I want to riff a bit on a chapter of Jenny Blake’s book Pivot on “High Net Growth” individuals. It is a concept that resonates so deeply with me. We all know that there are “high net worth” people who measure their success by the amount of assets they accumulate. They value material measures of success.
In contrast, high net growth individuals are driven by purpose, fulfillment, impact and learning. When we become too comfortable in a role, we get bored. Rather than settling in, we aim for projects and roles that will stretch our skills and capabilities and allow us to grow.
It is not that financial resources do not matter. Indeed they do, and they allow us flexibility and choice. But beyond taking care of our needs and earning a comfortable living, the real reward is knowing you have made an impact in a significant way. This perspective reflects some privilege. But it is one in which we use our privilege to expand possibilities for more people.
While I was at a prospective student interview for my alma mater this evening, I got inspired by the openness and curiosity of a young man in an exciting phase of his life, just before choosing his college path. When we are young, this orientation toward growth and learning is easy to cultivate. But it is a lifelong journey. We never stop growing, and though it can be uncomfortable at times, I find it is the only activity that truly satisfies me.
Are you a high net growth individual? How do you cultivate and support other high net growth team members?
This month I was invited to participate as a guest writer in the “Making More Meaning” blog by Stephanie. I love her idea to invite several reflections from fellow bloggers on how we find meaning and I am honored to write on this topic.
The minimalists have led the way in our understanding that collecting more possessions is not what gives our lives meaning. I got a reference a few weeks ago to the book “Stuffocation: Living More with Less” from Lisa at the Simple Life Experiment podcast. James Wallman makes a compelling case for an experiential approach over materialism in the way we live our lives, and traces the history of this change in perspective.
Wallman helped me see how collecting things to show one’s status may have arisen from and evolutionary fitness marker display, which helps me have more empathy with this human impulse. At the same time, we have an ecological imperative to evolve away from this way of living, given worldwide population growth. Left unchecked, the manufacture, packaging and waste generated in making more “stuff” could lead to massive problems in the earth’s ecosystems.
I consider how I personally find meaning daily life. During my 20’s and early 30’s, my career was sometimes more about earning income to pay my bills, while I found true meaning in my volunteer activities. I am fortunate today to work for a company that has a meaningful mission to me: “alleviate pain, restore health, and extend life.” When focus on the patients we serve, and stay committed to the mission, I find a great deal of meaning in the clinical research that my team does every day in Latin America.
On the other hand, when a focus on short-term profit clouds leadership judgment on what is best for the long-term health of our department, it is much more difficult to be propelled by the mission. I believe people can profit from their work and add value to the world simultaneously. There is nothing wrong with making a fair profit. We can re-invest profit into further innovations. Profit and start-up capital are often required to develop new solutions for patients in a sustainable way.

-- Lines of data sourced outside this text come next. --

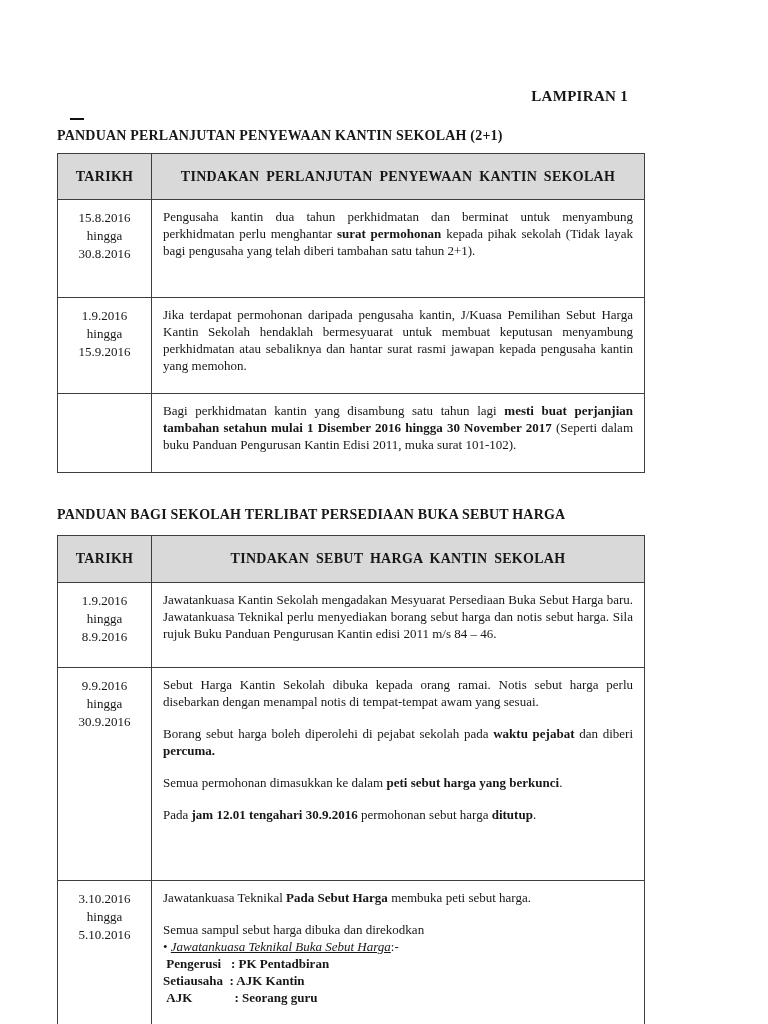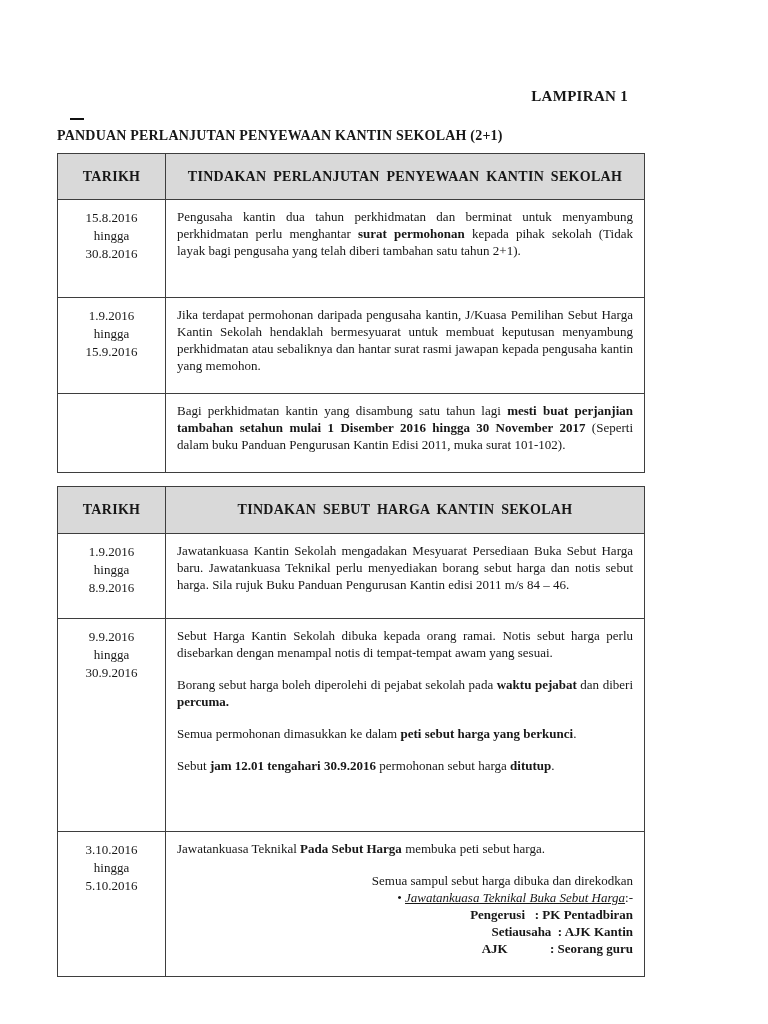"TARIKH" .col-date { width: 108px -> 94px }
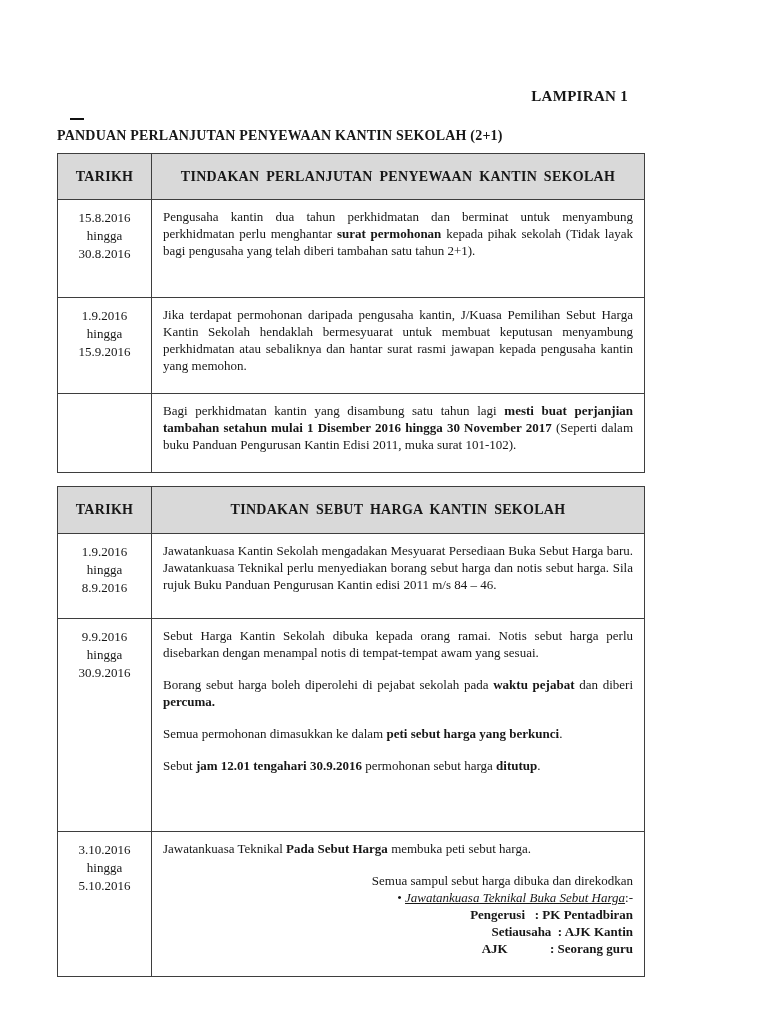"PANDUAN BAGI SEKOLAH TERLIBAT PERSEDIAAN" div.doc-title { html: none -> <div>PANDUAN BAGI SEKOLAH TERLIBAT PERSEDIAAN BUKA SEBUT HARGA</div> }
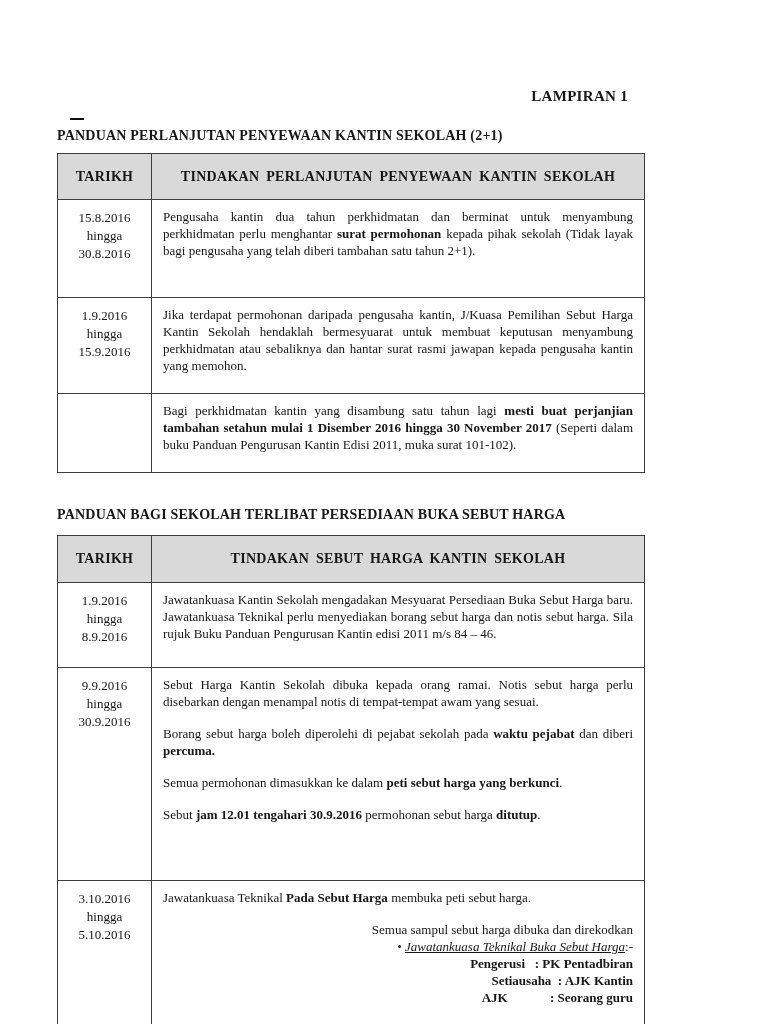"Sebut" span { text: Sebut -> Pada }
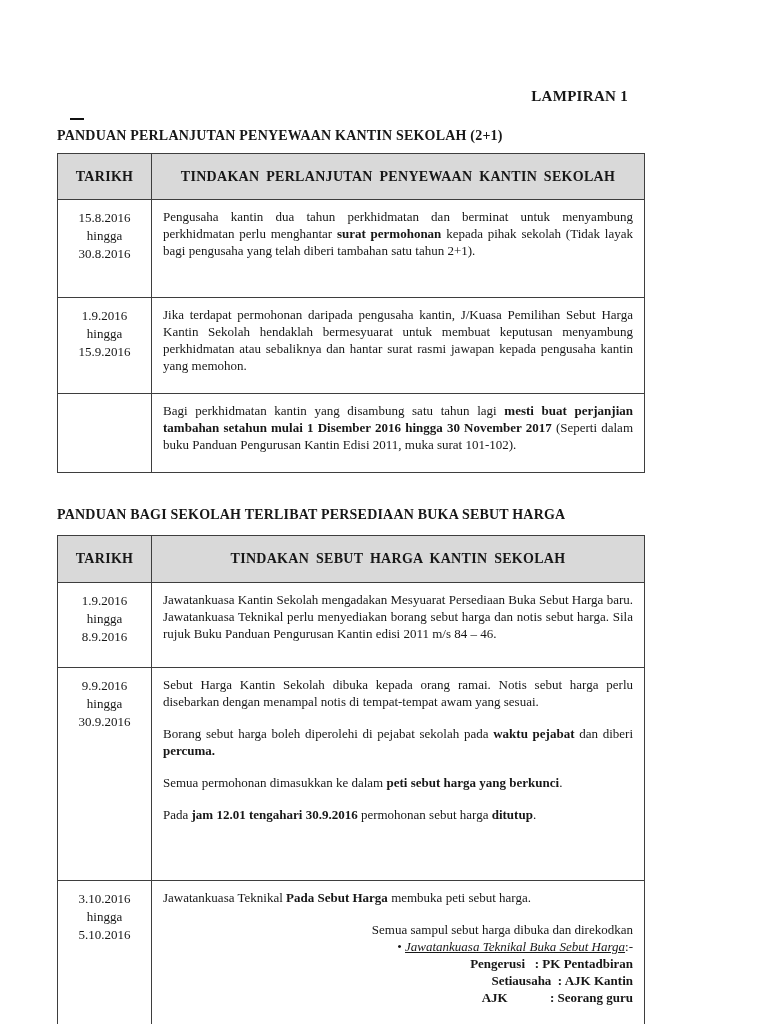"Semua sampul sebut harga dibuka" .para.pre { text-align: right -> left }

Finding meaning and purpose is about making a contribution that aligns with our values and allows us to use our strengths and talents often. I like Brene Brown’s definition of spirituality (from her work in Rising Strong) to explain how meaning, purpose and spirituality intersect for me. She sees spirituality as something not reliant on religion, theology or dogma, but rather a belief in our interconnected-ness and in a loving force that is greater than ourselves. It is in this way we complete our connection to spirit, living as interconnected beings. We fully acknowledge everything we do has effects on other people, on animals, and on other life on our planet.
We must do some inner work on ourselves, to be sure that our intentions are not coming from a place of needing to “prove our worthiness” to anyone. We are inherently worthy of love and belonging, just by being born. But the gratitude that flows from this realization gives us generosity of spirit that feeds our energy and our commitment.
We are also wired to be in relationships with people, animals and other living organisms. Research shows that we benefit from being in nature, though there is some controversy on whether it is nature itself, or being in community with others that really boosts our well-being. Healthy relationships have been shown to decrease your chances of dying prematurely by 50%. Support offered by caring friends can buffer the effects of stress. In older adults, loneliness is a significant predictor of poor health.
Note that it is about quality and not quantity of your relationships. Even if you have 500+ facebook friends, this does not substitute for 2-3 close friends (or family) in your life that you know you can truly count on when you need support. As an introvert, I know that it takes a lot of energy to maintain many relationships, and so I cultivate them selectively, and in a deeper way.
Is it possible that the “meaning” of friendship gets diluted if you have too many friends?
I will leave you to ponder that one, while I get back to some work I must complete this week. I would love your thoughts or comments.
A blogger friend of mine (Stephanie) is writing a series which I think you may like, so if you are so inclined, please check it out at Make More Meaning. I will be the guest writer for May 15th so you will probably see a link to my post there here on this blog as well.
Now that the weather is nice, my posts are going to be shorter for the season. I am attempting to make progress on some fiction that has begun scratching at the back of my brain for a while too. It’s my own secret love affair, so I will not be sharing it here (yet).